The court granted plaintiffs’ first request only to the extent the documents were withheld on a claim of privilege, and denied the second request.
With respect to the third request, the court stated that it has not found any authority specifically addressing the issue of whether defendant had a duty to instruct its outside directors to preserve documents. However, it opined that “it would have been prudent and within the spirit of the law for [defendant] to instruct its officers and directors to preserve and produce any documents in their possession, custody or control.” Id. at *6. Like the situation in Danis v. USN Communications, Inc., 2000 WL 1694325 (N.D. Ill. 2000), “‘it is clear that as a result of the failure to implement a suitable document preservation plan, to communicate that plan effectively to [outside directors], and to follow up to insure that the directive was being followed, there were holes in the document preservation plan through which discoverable materials may have been lost.’” Id. (quoting Danis, at *43).
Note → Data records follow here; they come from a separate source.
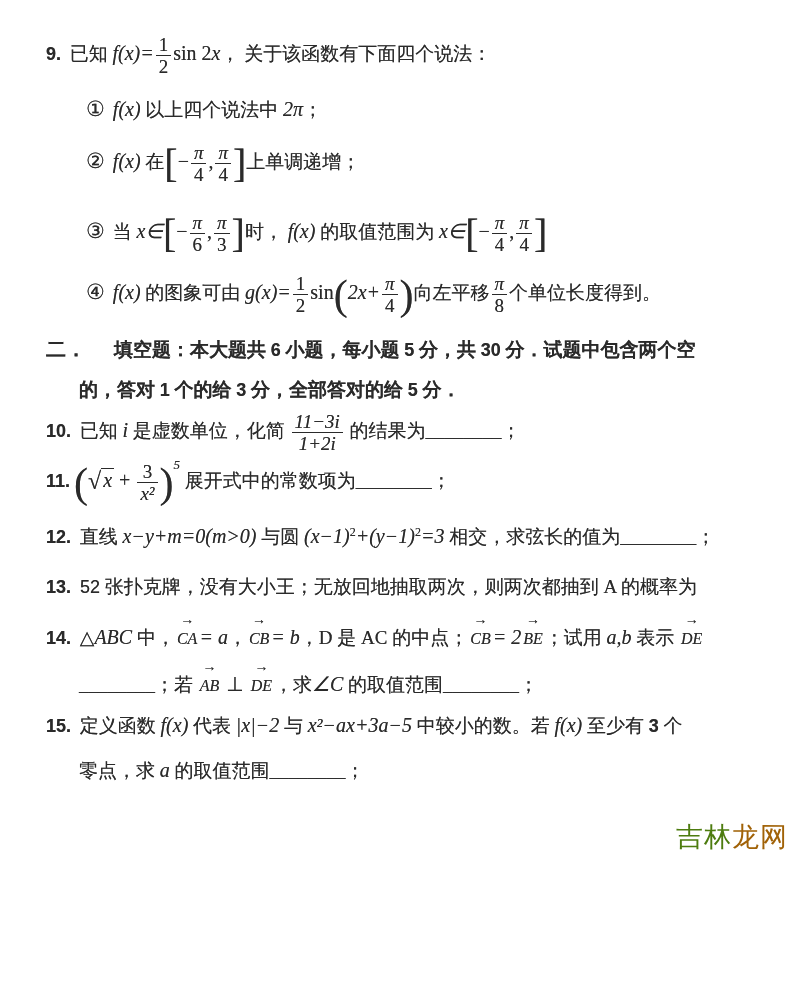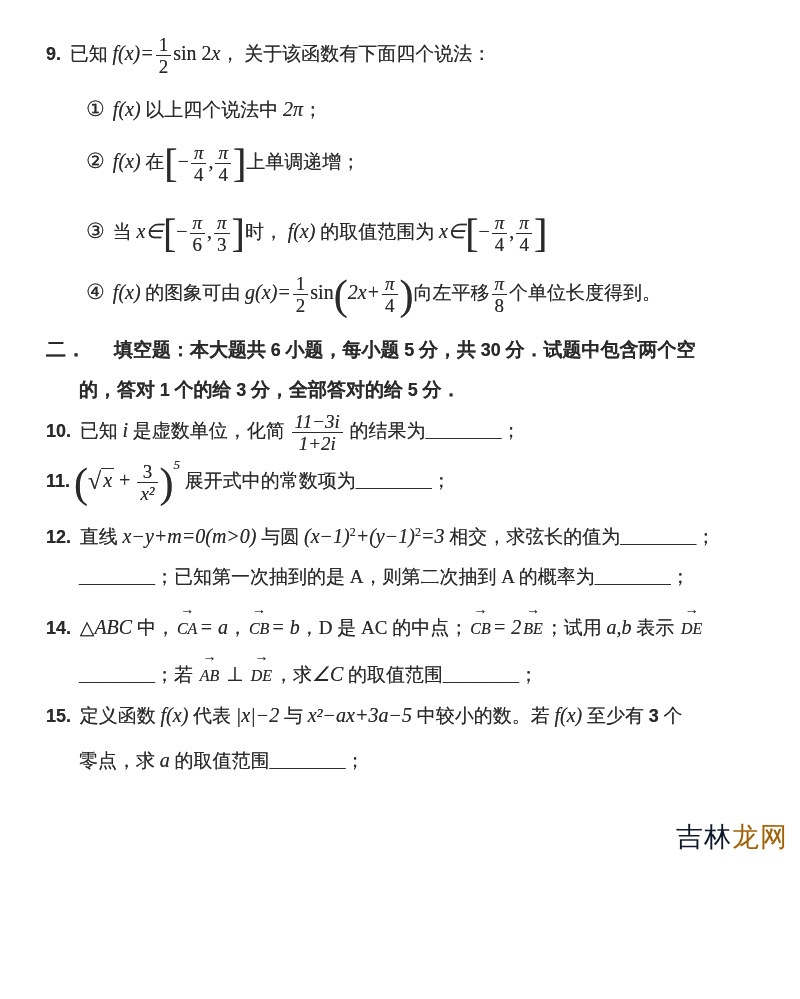"13. 52 张扑克牌，没有大小王；无放回地抽取两次，则两次都抽到 A 的概率为" div.row { html: none -> <div> <span>13.</span><span> 52</span><span> 张扑克牌，没有大小王；无放回地抽取两次，则两次都抽到 A 的概率为</span> </div> }
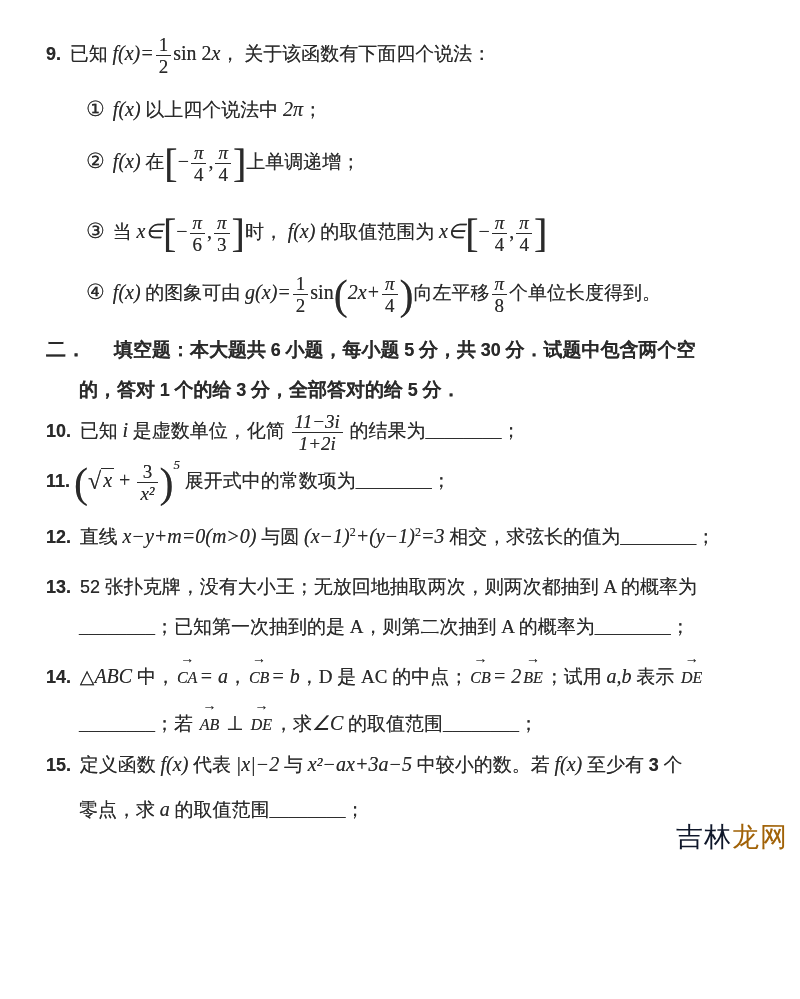"________；已知第一次抽到的是 A，则第二次抽到 A" div.row { html: <div> <span>________</span><span>；已知第一次抽到的是 A，则第二次抽到 A 的概率为</span><span>________</span><span>；</span> </div> -> none }
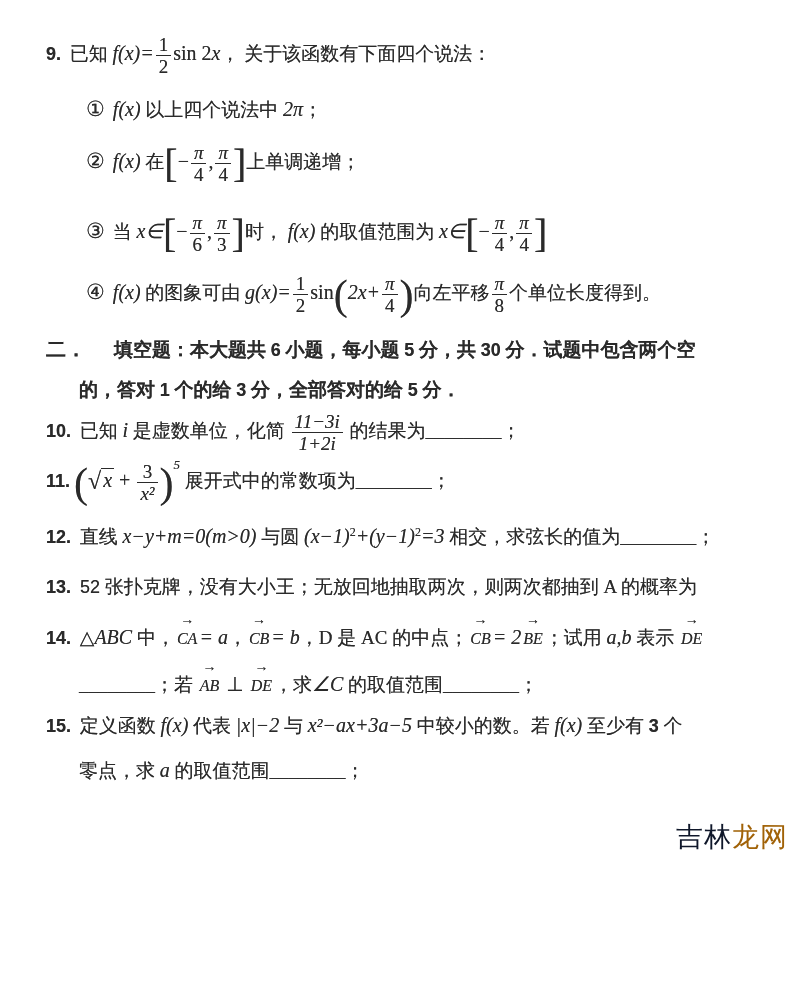"吉林" .wm1 { color: #0f172a -> #4d7c0f }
The court rejected plaintiffs’ suggestion of allowing them unfettered access to defendant’s hard drives since it would potentially violate privacy interests and privileges. In an effort to alleviate such concerns, the court stated it would appoint a special master to assist. The court would also appoint a forensic computer specialist to retrieve information from defendant’s computer storage systems and those of certain present and former officers and directors. The computer specialist would conduct non-destructive testing of the systems to determine what documents and emails, if any, have been deleted. The special master would then review and determine what documents and electronic data, if any, were destroyed that bear significantly on the claims and defenses in the litigation. Based on the special master’s report, the court would then determine whether the defendant complied with its disclosure obligations and whether a sanctions hearing would be necessary.